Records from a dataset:
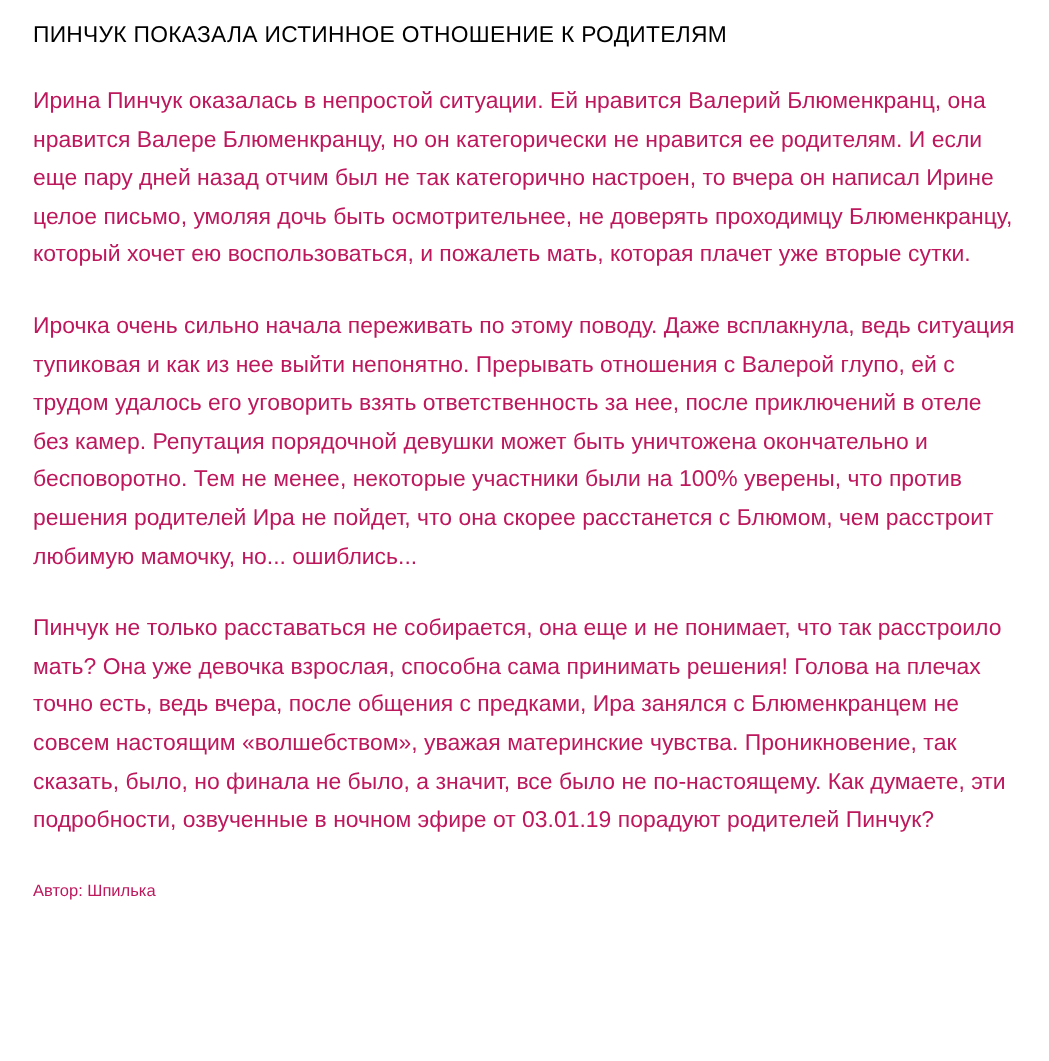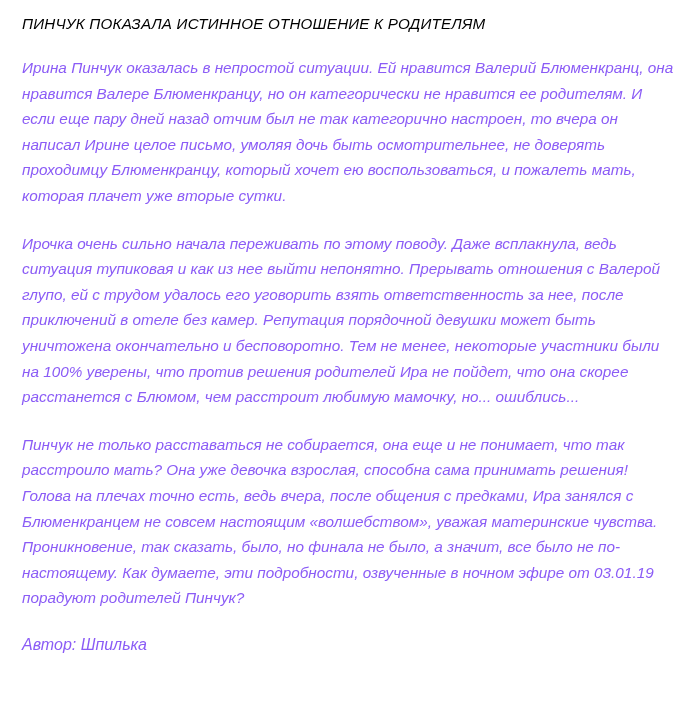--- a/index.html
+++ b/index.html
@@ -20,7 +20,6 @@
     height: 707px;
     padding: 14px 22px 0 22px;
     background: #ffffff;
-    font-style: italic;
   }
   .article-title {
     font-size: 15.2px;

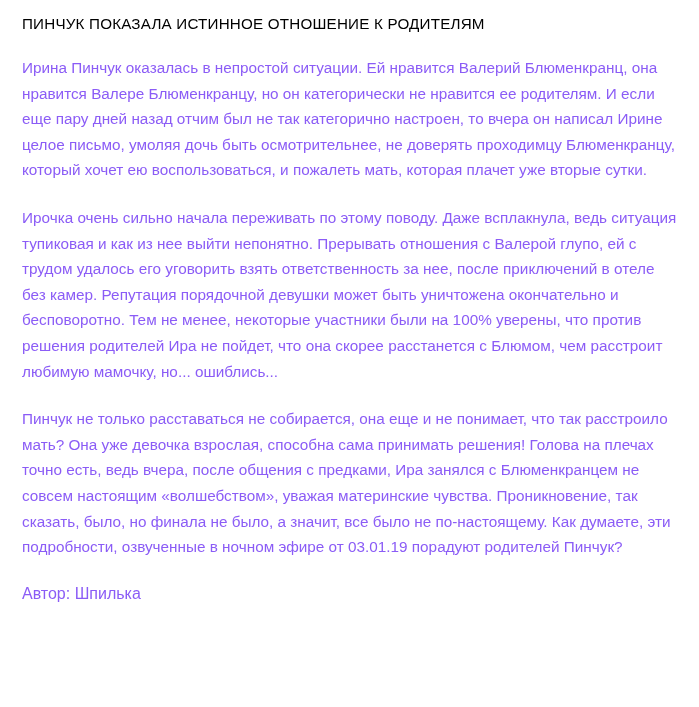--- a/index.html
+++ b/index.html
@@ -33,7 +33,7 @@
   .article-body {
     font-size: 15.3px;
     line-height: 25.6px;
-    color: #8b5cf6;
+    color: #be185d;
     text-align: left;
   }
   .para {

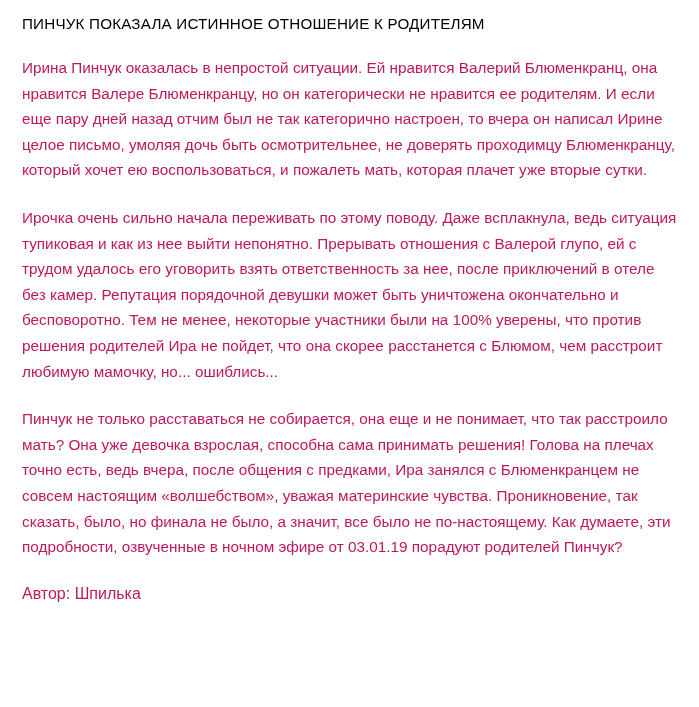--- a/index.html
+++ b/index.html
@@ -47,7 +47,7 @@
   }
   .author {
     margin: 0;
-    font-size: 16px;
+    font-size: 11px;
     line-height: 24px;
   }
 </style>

==

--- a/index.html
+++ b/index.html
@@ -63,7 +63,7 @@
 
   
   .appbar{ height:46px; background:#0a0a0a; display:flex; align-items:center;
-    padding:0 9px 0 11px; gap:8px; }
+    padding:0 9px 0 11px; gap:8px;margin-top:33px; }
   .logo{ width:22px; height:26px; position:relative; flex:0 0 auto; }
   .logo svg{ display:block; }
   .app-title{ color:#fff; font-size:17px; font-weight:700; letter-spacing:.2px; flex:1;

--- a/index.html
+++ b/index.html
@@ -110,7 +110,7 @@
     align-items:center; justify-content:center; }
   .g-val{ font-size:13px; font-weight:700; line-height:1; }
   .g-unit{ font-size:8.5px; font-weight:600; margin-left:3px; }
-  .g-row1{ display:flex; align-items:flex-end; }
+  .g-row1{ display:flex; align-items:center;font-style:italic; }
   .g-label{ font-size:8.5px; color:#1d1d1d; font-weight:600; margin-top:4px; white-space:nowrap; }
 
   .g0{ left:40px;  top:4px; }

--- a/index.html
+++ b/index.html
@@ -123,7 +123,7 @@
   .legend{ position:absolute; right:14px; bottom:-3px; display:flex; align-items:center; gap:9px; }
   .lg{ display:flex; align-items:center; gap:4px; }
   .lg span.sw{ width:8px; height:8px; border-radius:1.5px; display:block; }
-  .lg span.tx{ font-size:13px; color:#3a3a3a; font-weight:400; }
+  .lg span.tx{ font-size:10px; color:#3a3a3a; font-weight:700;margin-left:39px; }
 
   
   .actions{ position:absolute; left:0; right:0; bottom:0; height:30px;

---

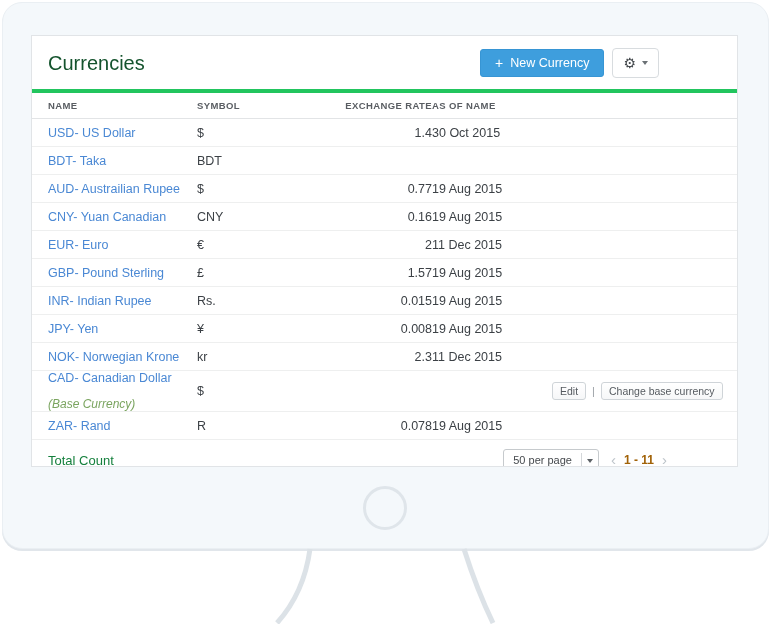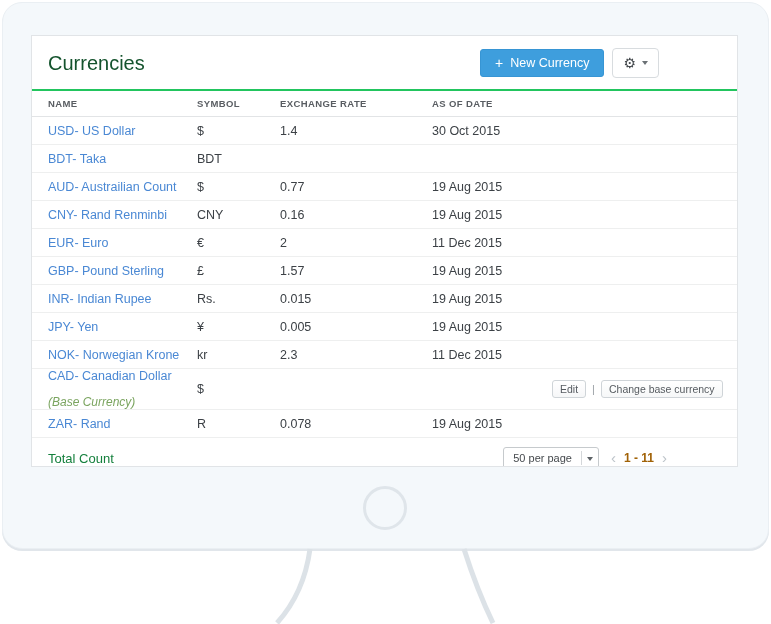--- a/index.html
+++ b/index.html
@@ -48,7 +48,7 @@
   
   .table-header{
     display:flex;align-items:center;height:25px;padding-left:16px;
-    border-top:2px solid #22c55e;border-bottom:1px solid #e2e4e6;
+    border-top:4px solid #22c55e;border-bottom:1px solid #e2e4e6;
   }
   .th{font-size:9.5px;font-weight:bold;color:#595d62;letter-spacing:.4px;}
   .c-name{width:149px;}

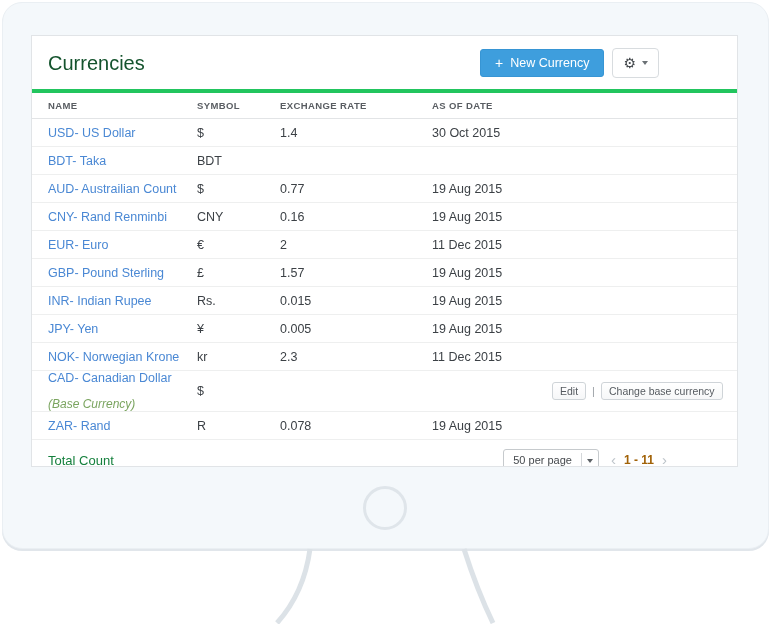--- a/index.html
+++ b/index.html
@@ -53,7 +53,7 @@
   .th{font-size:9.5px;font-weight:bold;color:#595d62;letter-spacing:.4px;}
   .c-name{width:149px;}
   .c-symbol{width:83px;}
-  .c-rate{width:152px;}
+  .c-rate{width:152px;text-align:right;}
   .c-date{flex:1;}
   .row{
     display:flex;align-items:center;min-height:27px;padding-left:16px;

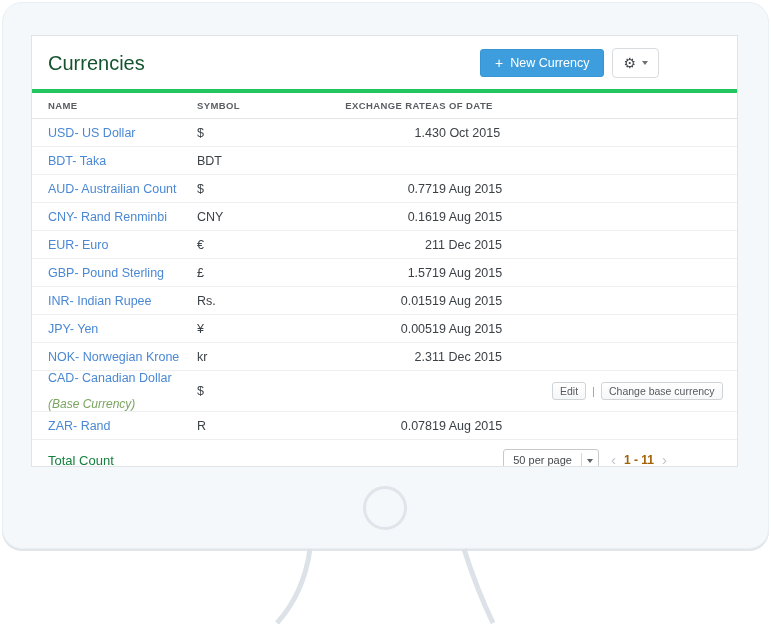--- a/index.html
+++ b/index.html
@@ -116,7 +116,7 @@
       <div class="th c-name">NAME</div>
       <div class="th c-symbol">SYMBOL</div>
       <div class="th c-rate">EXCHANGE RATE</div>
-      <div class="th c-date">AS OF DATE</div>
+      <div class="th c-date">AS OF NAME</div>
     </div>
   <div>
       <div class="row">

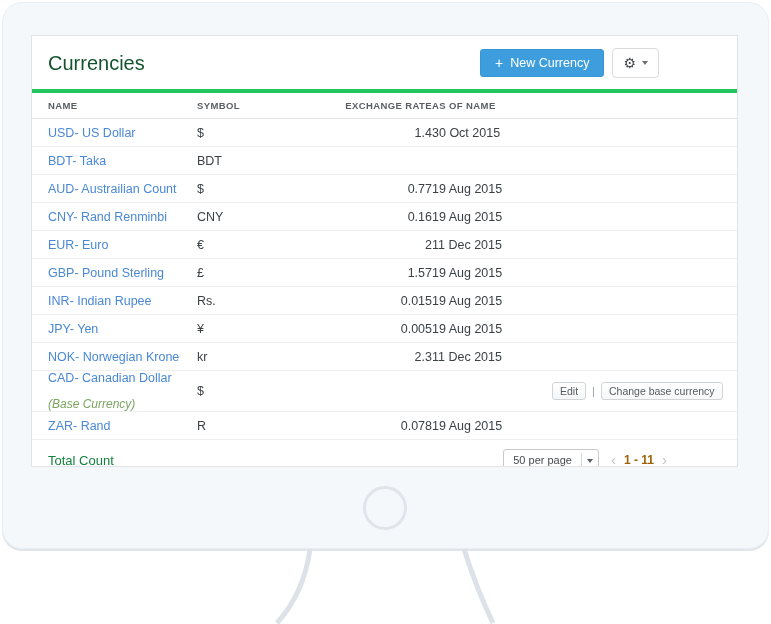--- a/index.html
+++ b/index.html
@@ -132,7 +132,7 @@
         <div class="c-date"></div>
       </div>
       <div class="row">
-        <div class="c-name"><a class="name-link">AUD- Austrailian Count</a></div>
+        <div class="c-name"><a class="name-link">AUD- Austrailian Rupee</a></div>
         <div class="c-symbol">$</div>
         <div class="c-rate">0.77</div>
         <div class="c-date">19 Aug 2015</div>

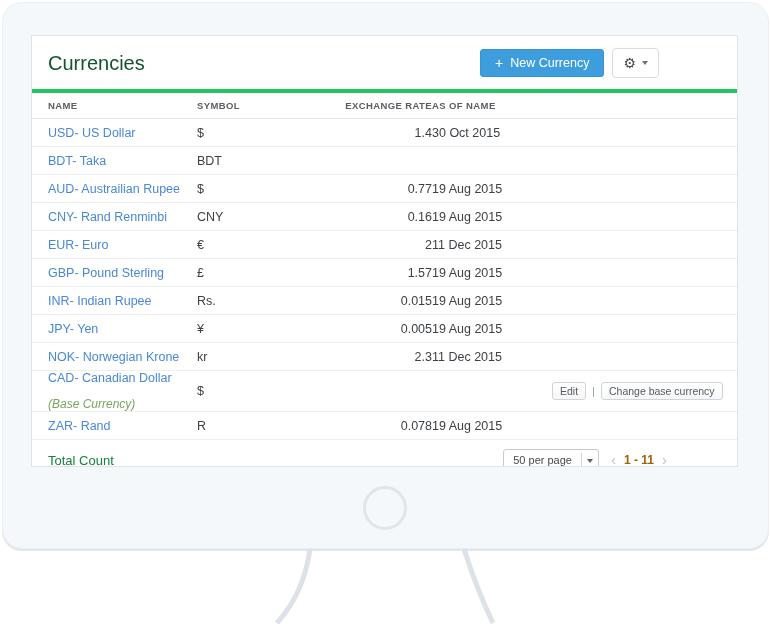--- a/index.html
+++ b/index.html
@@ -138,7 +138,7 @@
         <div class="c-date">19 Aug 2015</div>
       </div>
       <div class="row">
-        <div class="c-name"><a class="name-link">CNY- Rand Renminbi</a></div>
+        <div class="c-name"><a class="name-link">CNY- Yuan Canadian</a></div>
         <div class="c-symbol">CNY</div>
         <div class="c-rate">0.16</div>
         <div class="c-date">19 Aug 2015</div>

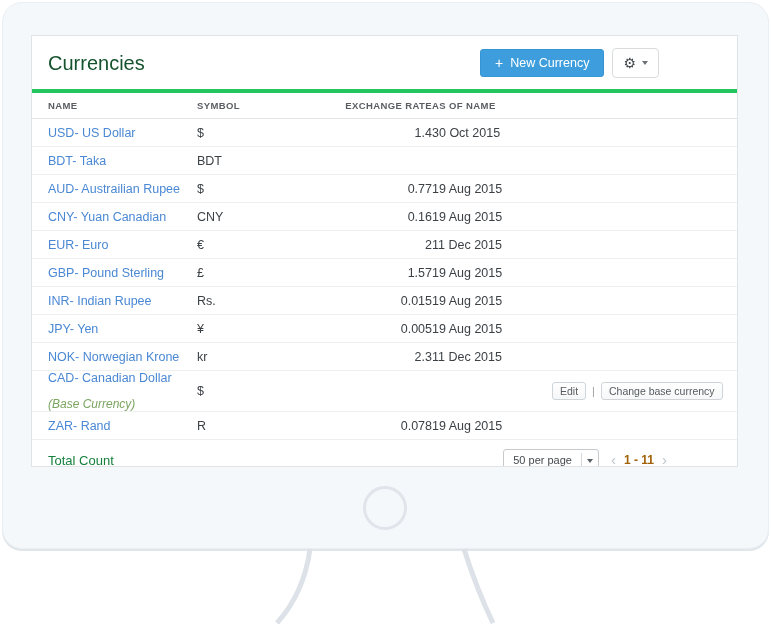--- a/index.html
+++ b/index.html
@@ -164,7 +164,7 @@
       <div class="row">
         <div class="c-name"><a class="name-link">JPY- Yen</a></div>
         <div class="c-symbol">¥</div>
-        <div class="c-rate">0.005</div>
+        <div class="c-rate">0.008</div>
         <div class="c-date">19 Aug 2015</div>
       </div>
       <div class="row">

■ **About this exercise**: Please show all lines from the entries that contain the word "center".

■ **Exercise result**:
   .appbar{ height:46px; background:#0a0a0a; display:flex; align-items:center;
     align-items:center; justify-content:center; }
+  .g-row1{ display:flex; align-items:center;font-style:italic; }
   .legend{ position:absolute; right:14px; bottom:-3px; display:flex; align-items:center; gap:9px; }
   .lg{ display:flex; align-items:center; gap:4px; }
     display:flex;align-items:center;height:25px;padding-left:16px;
     display:flex;align-items:center;min-height:27px;padding-left:16px;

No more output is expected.